When composing an image you want to try and visualize a 9 section grid like the one pictured below. With two evenly spaced horizontal and vertical lines, areas of interest or appealing composition can be found on one of the lines or even one of the intersections of the grids. Sometimes you can think of the intersecting points as crosshairs, if you will, to line up your subject or subjects in an interesting fashion. It helps you provide more visual energy to your image in a way that is different from just centering your image.
Sometimes It Can Be More Awesome
When should I break the rule of thirds?
There are many times when I find an image that does not follow any type of rule for composition. These types of images usually can speak for themselves. It’s not only the emotion they can convey on their own, as is, but there are times when we have to forget about all the rules and technicalities and really just experiment with the way an image looks. Sometimes having more vast and open space in an image is more stunning then one with clutter and a precise subject. It is understanding that separate and individual interpretation is much more important that being technically correct when we make an image. It is really up to you whether or not you want to follow the rules of thirds at any point in time, but the rule of thirds is a great tool to compose great shots in a quick and efficient way.

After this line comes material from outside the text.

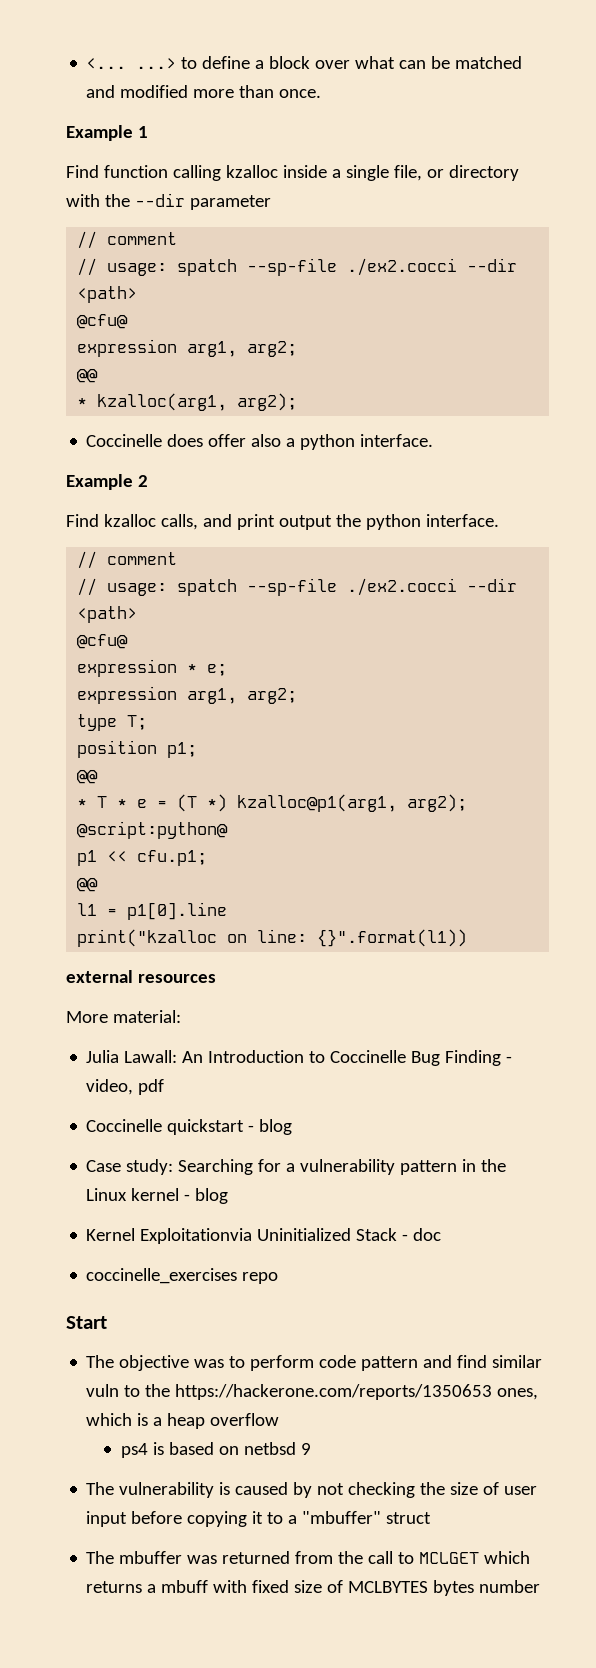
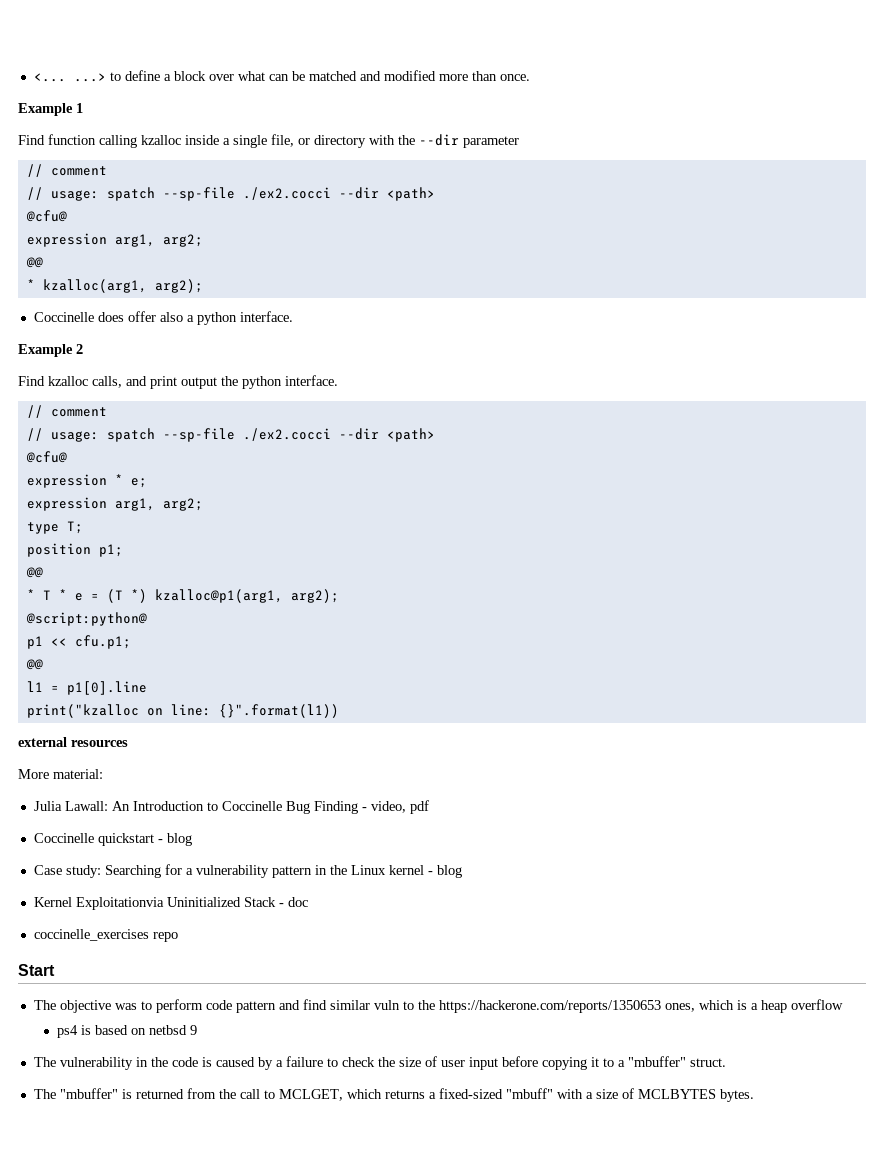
- The vulnerability is caused by not checking the size of user input before copying it to a "mbuffer" struct
- The mbuffer was returned from the call to MCLGET which returns a mbuff with fixed size of MCLBYTES bytes number
+ The vulnerability in the code is caused by a failure to check the size of user input before copying it to a "mbuffer" struct.
+ The "mbuffer" is returned from the call to MCLGET, which returns a fixed-sized "mbuff" with a size of MCLBYTES bytes.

Try to Visualize without the Grid
There are times when your creativity can not be held within the rules of composition standards. When we want to capture a subject or scene to portray what we imagine, we have to sometimes learn to trust our instincts and just try new things. This last image is a very tall image and is not an ordinary crop ratio, but that is why it is also so appealing. It is out of the ordinary and grabs your attention. I encourage you to visualize without the grid when you feel constricted by the grid, but never forget how important the rule of thirds can be for us.